CALGARY (660 NEWS) – It’s called the Green Line, but all the arguing over red ink has made some people blue in the face.
Following some changes to the LRT, Mayor Naheed Nenshi now expects overwhelming support from council to build the multi-billion-dollar-project.
On Monday, some revised recommendations came out for the first stage of the project including a bus rapid transit (BRT) system for the north portion of the project which will be switched over to LRT once more money is available.
Meantime, construction will commence on the southern part of the expansion project.
Councillor Jyoti Gondek expressed her support for this realignment saying in a tweet, “This is what I have fought for over the last two years. I am 100 per cent in support of this direction.”
However, not everyone is happy with the decision to hold off on crossing the Bow River.
The Calgary Alliance for the Common Good believes council is playing politics and ignoring the transit needs of those in north Calgary.
It said any project failing to cross the Bow River would be yet another way people in the under-served north get short-changed.
That frustration is being echoed by Calgary-Nose Hill MP Michelle Rempel.
In a release, Rempel said she’s sent a letter to city council stating how the mismanagement of the project has impacted people in north-central Calgary.

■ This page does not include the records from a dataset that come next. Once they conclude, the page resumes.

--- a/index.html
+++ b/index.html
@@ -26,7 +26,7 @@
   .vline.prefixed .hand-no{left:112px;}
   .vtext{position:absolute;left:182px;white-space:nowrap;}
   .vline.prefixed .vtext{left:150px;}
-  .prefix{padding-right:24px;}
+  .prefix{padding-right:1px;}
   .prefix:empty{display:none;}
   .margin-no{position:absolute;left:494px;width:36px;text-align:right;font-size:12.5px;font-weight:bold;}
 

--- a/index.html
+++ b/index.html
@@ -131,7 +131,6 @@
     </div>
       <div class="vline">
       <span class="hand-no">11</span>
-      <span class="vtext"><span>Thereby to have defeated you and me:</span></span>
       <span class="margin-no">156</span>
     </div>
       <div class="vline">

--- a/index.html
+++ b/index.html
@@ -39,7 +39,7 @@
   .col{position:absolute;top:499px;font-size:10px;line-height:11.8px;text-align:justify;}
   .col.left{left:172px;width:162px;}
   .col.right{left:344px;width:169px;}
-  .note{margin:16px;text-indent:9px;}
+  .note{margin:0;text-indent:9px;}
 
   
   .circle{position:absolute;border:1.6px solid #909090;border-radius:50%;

“The uncertainty surrounding the project and its alignment have left many residents in my community to question their trust in their Council regarding the commitment to bring reliable rapid transit to the area. I have heard from residents that they are also feeling devalued and that decisions on the project are happening to them, not with them due to a lack of consultation on changes in scope and priority,” said Rempel.
She goes on to say that completion of the line would address the massive infrastructure deficit her community has faced and help reduce greenhouse gas emissions.
“The decision is now in the hands of Calgary’s City Council, as is the accountability for the management and outcome of this project. I encourage all Councillors to do what is right on behalf of the taxpayers and residents of these communities.”
Meanwhile, a phone poll commissioned by Project Calgary surveyed just over 1,600 people and showed around 70 per cent are in favour of the project and that it needs to be built to the north and south.
— Calgarians for Transit (@YYCforTransit) June 15, 2020
Project Calgary also said it’s necessary to get the Green Line to 16 Ave. north as many BRT buses are already overcapacity.
Council is expected the debate stage one of the Green Line project during its regular council meeting Tuesday afternoon.